Vivisection activists frequently commit the fallacy of equivocation in their use of the phrase “animal research.” They begin by pointing out (correctly) that animals can be used as biofactories and a source of spare parts for humans. (I covered this here as well as in numerous books and articles.) The fallacy comes in when they then use the same phrase, “animal research,” to describe a separate area of animal use and subsequently equate the success of the one with the other. Efficacy in one area does not imply efficacy in other areas despite being categorized under the same general heading. Despite the fact that insulin came from pigs and cows, pigs and cows are not predictive for human response to drugs and disease.
The other fallacy present in such conversations with vivisection activists is the false dichotomy: either we do it this way or it cannot not be done. For example, animals are used to produce drugs and vivisection activists cite this as proof that without animals these drugs would not be available. Such is sometimes the case, at least for a while, as when science or society believes it has a solution to a problem, it does not always seek a better solution. For example, insulin from animals resulted in side effects for some patients but science was slow to seek an alternative. Eventually, genetic engineering on bacteria resulted in the production of human insulin, which is well tolerated by diabetics. As was the case with insulin, there are usually other options if someone merely seeks them. Plants and bacteria are being used to produce drugs and algae appear to also be a viable option. Scientists at UCSD have made complex proteins using algae and these proteins could not have been made in bacteria or mammalian cells. The process is also less expensive.(Tran et al. 2012)

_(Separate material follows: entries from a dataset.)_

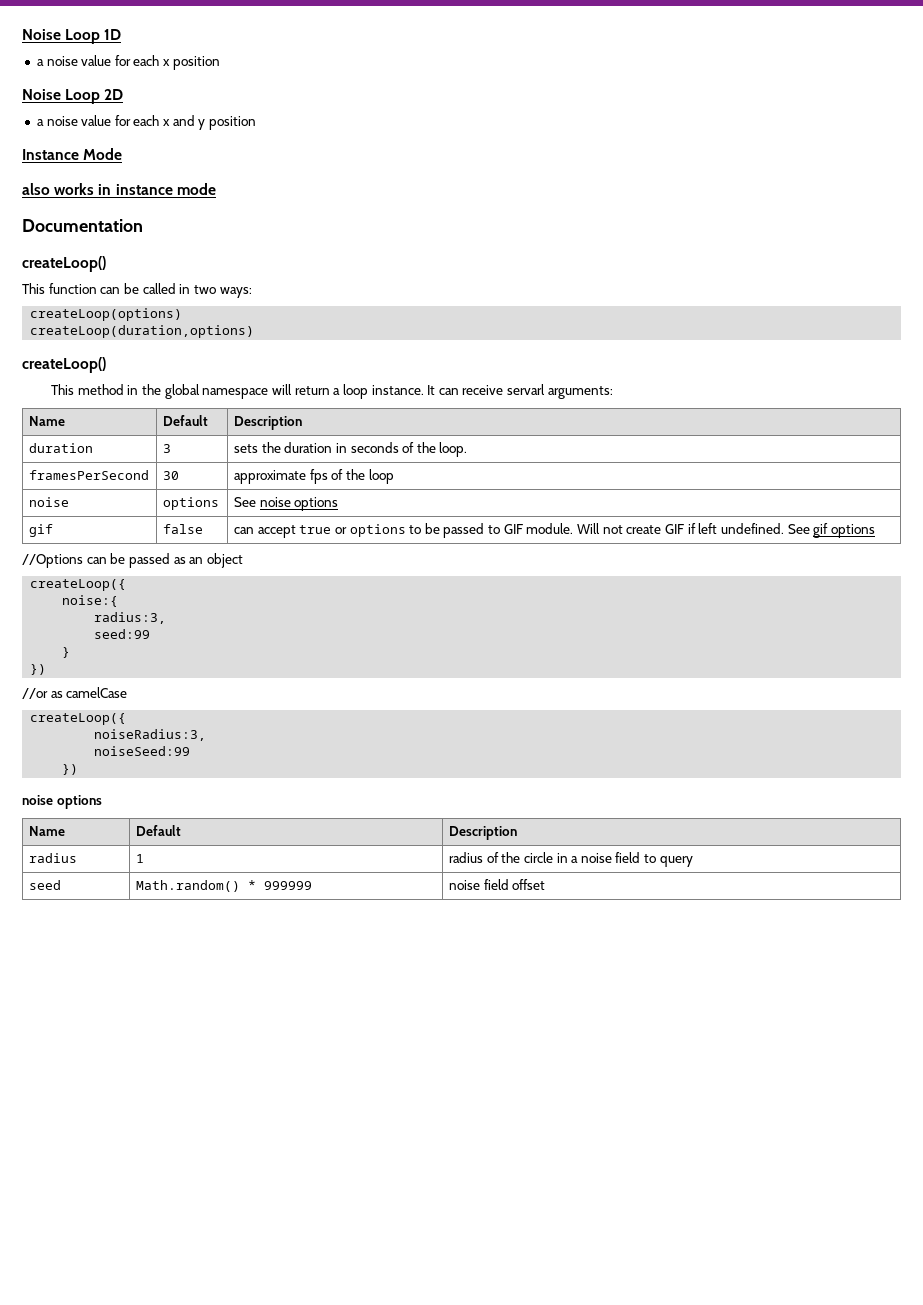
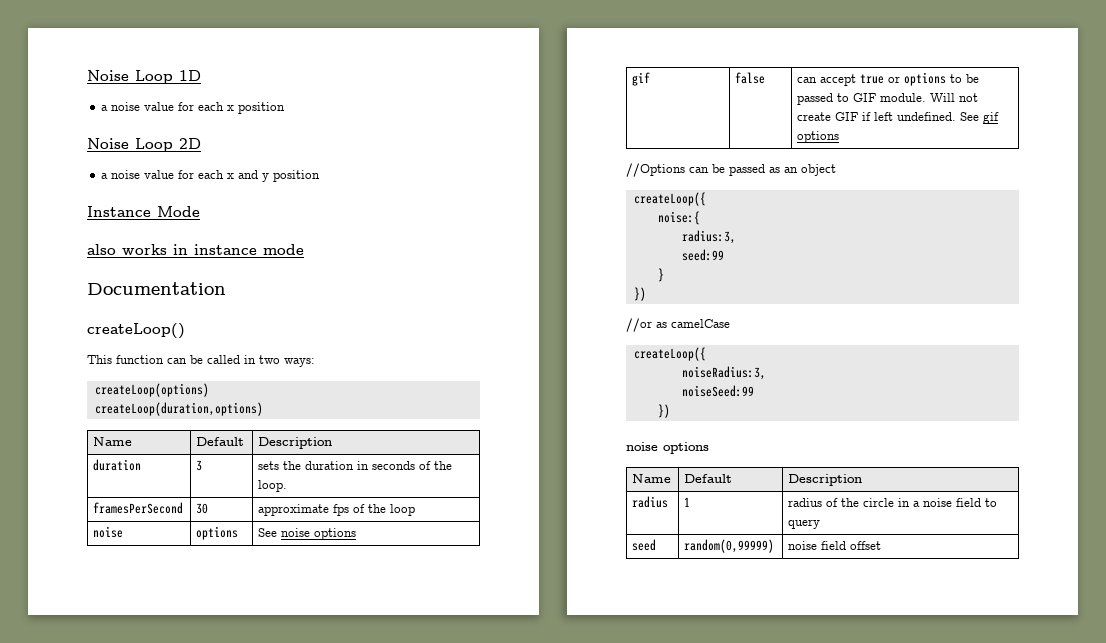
  createLoop(duration,options)
- createLoop()
- This method in the global namespace will return a loop instance. It can receive servarl arguments:
- seed | Math.random() * 999999 | noise field offset
+ seed | random(0,99999) | noise field offset

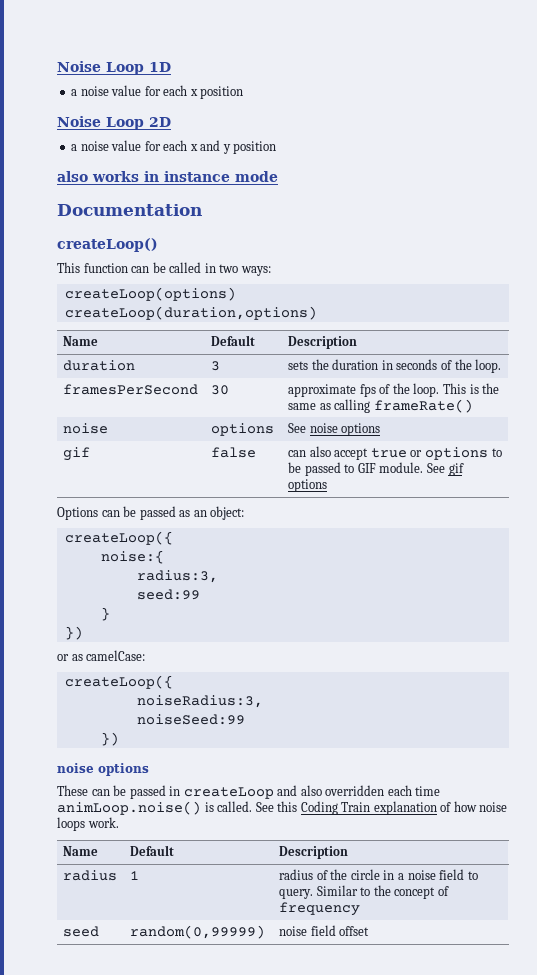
- Instance Mode
- framesPerSecond | 30 | approximate fps of the loop
+ framesPerSecond | 30 | approximate fps of the loop. This is the same as calling frameRate()
- gif | false | can accept true or options to be passed to GIF module. Will not create GIF if left undefined. See gif options
+ gif | false | can also accept true or options to be passed to GIF module. See gif options
- //Options can be passed as an object
+ Options can be passed as an object:
- //or as camelCase
+ or as camelCase:
+ These can be passed in createLoop and also overridden each time animLoop.noise() is called. See this Coding Train explanation of how noise loops work.
- radius | 1 | radius of the circle in a noise field to query
+ radius | 1 | radius of the circle in a noise field to query. Similar to the concept of frequency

Animals can also be used as heuristic devices: to generate new ideas. Scientists are currently studying porcupine's quills in hopes of discovering something that will lead to better needles and adhesives. (Cho et al. 2012) Again, this is not the same as using an animal model to predict human response to drugs and disease.
One reason for the lack of predictive value of animal models is convergent evolution: the same trait being generated by different pathways. Blind mole rats and naked mole rats are both immune to cancer but use different mechanism in order to accomplish this. The blind mole rat causes cell death in abnormally dividing cells by secreting interferon-beta protein. The naked mole rat uses gene p16 to make the cells sensitive to overcrowding, thus stopping cell division when overcrowding is sensed. (Gorbunova et al. 2012) Such differences occur among species but also within species. For example the genetics that allow Tibetans to survive at high altitudes differs from the genetics that allows Ethiopians to do the same.(Alkorta-Aranburu et al. 2012)
Other differences between species invalidate the notion that animal models will be predictive value for human response to drugs and disease. Miller et al (2012) discovered that chimpanzees develop myelination during development much faster than humans do. This may assist in explaining why humans suffer from diseases like schizophrenia while chimpanzees do not. As I have stated, animals can be used for comparative research in order to learn more about evolution, but this does nothing to validate animal models as predictive modalities.
The inability of society to use critical thinking in order to discover the fallacies routinely committed by vivisection activists, together with the capitulation of Congress to the lobbyists that represent animal modelers and others, results in real harm to humans.
Alkorta-Aranburu, G., C. M. Beall, D. B. Witonsky, A. Gebremedhin, J. K. Pritchard, and A. Di Rienzo. 2012. The genetic architecture of adaptations to high altitude in ethiopia. PLoS genetics 8 (12):e1003110.
Cho et al. 2012. Microstructured barbs on the North American porcupine quill enable easy tissue penetration and difficult removal. Proceedings of the National Academy of Sciences of the United States of America.
Gorbunova, V., C. Hine, X. Tian, J. Ablaeva, A. V. Gudkov, E. Nevo, and A. Seluanov. 2012. Cancer resistance in the blind mole rat is mediated by concerted necrotic cell death mechanism. Proceedings of the National Academy of Sciences of the United States of America.
Miller et al. 2012. Prolonged myelination in human neocortical evolution. Proceedings of the National Academy of Sciences.
Tran et al. 2012. Production of unique immunotoxin cancer therapeutics in algal chloroplasts. Proceedings of the National Academy of Sciences.